Serving thousands of concurrent learners with NGINX
At SkillsLogic we develop and maintain bespoke learning management systems on various server operating systems, but our preferred option is Linux and we tend to use Apache as we have tons of experience configuring, optimising and keeping it running smoothly. However, as part of a review a clients bespoke learning management system architecture we recommended (and implemented) a move to the high performance web server NGINX.
The throughput we've been achieving on NGINX has been sensational. Running on a number of solid state, load balanced virtual web servers the user response times are lightning fast, allowing the system to support thousands of concurrent learners, tutors and system administrators without breaking a sweat.
Whilst serving up millions of pages and e-learning videos per month as fast as possible was a goal of the new design we also wanted to ensure that malicious denial of service attacks were mitigated. The original system design used the default Apache prefork model, and we would occasionally suffer from memory issues when the service was under attack. Switching to a worker model (in either Apache or NGINX) was always going to improve memory management, but we also wanted to take the opportunity to benefit from page request limiting features to better handle these situations.
The Leaking Bucket
NGINX rate limiting uses something called the leaky bucket algorithm, widely used in telecommunications networks to deal with burstiness when bandwidth is limited.
Imagine a bucket where water is poured into the top and leaks from holes in the bottom. If the rate at which water is poured into the bucket exceeds the rate at which it can leak out, then bucket overflows. The bucket is the rate limiter, the leaking water represents requests that are allowed through and the overflowing water represents requests that are discarded.

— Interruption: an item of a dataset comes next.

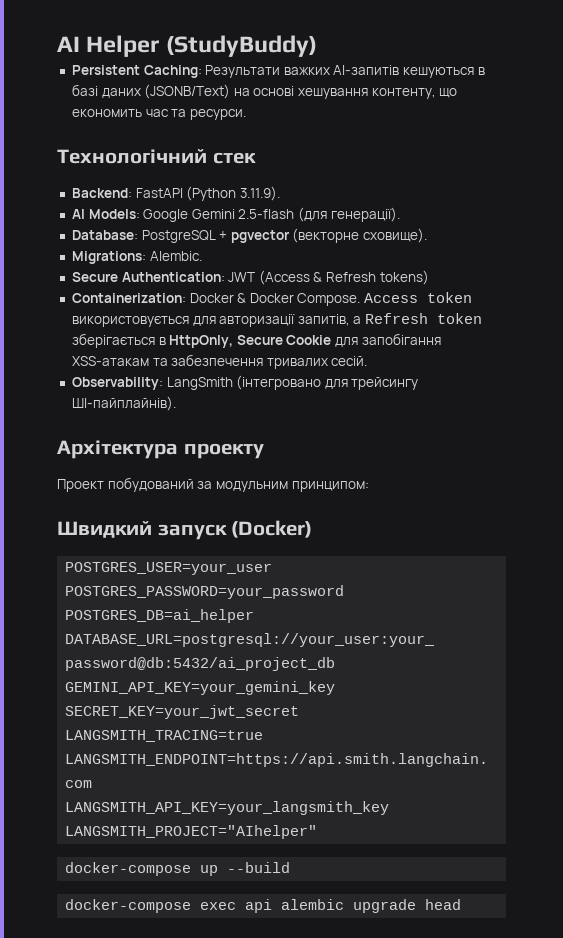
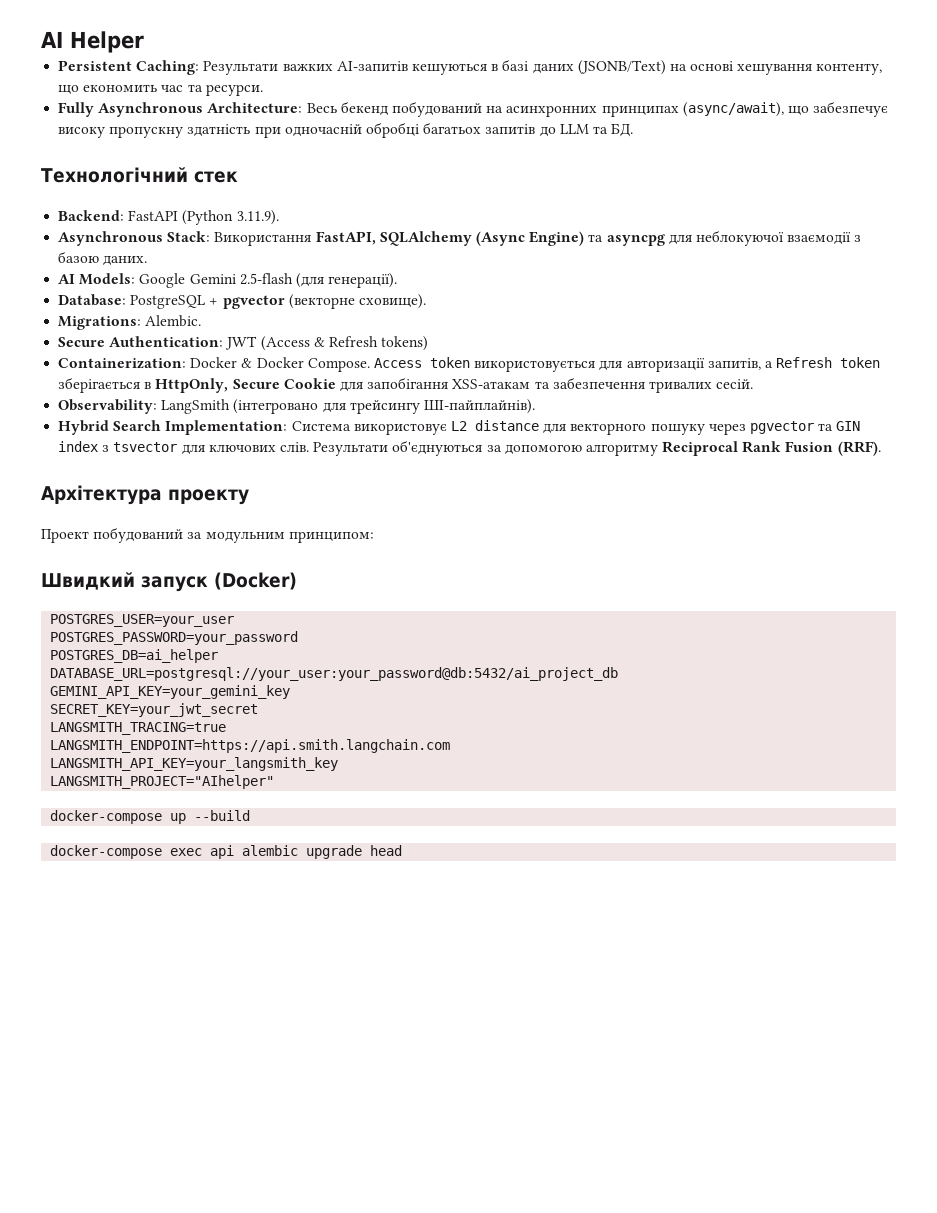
- AI Helper (StudyBuddy)
+ AI Helper
+ Fully Asynchronous Architecture: Весь бекенд побудований на асинхронних принципах (async/await), що забезпечує високу пропускну здатність при одночасній обробці багатьох запитів до LLM та БД.
+ Asynchronous Stack: Використання FastAPI, SQLAlchemy (Async Engine) та asyncpg для неблокуючої взаємодії з базою даних.
+ Hybrid Search Implementation: Система використовує L2 distance для векторного пошуку через pgvector та GIN index з tsvector для ключових слів. Результати об'єднуються за допомогою алгоритму Reciprocal Rank Fusion (RRF).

Configuring Rate Limiting Zones
A rate limiting zone can be configured to control the number of requests permitted per second. You can give the zone a friendly name to identify it, and specify a maximum amount of memory that its allowed to use. Zones use memory to store the IP addresses of the requests handled
limit_req_zone $binary_remote_addr zone=app_zone_one:10m rate=10r/s;
In the above example we’re configuring a 10mb bucket and limiting the rate to 10 requests per second from a single IP address.
Handling Bursts
When the 11th request comes in within a second from that IP address then it will receive a 503 error - which may not be ideal. This can be therefore extended using the burst option which will queue additional requests and let them through at the 10r/s rate. In the example below the login page is set to use our rate limiting zone, and allow an additional 20 requests to be placed into the queue if they are received within a second.
location /login/ { limit_req zone=app_zone_one burst=20 nodelay; }
An extra consideration we had to include was support for many learners using the learning management system from a single institution. This particular system is used by 100s of Further Education colleges, so when learners all come online at the same time, the traffic arrives at the system from a single IP address. Using additional configuration it is possible to exclude certain addresses from having limits imposed.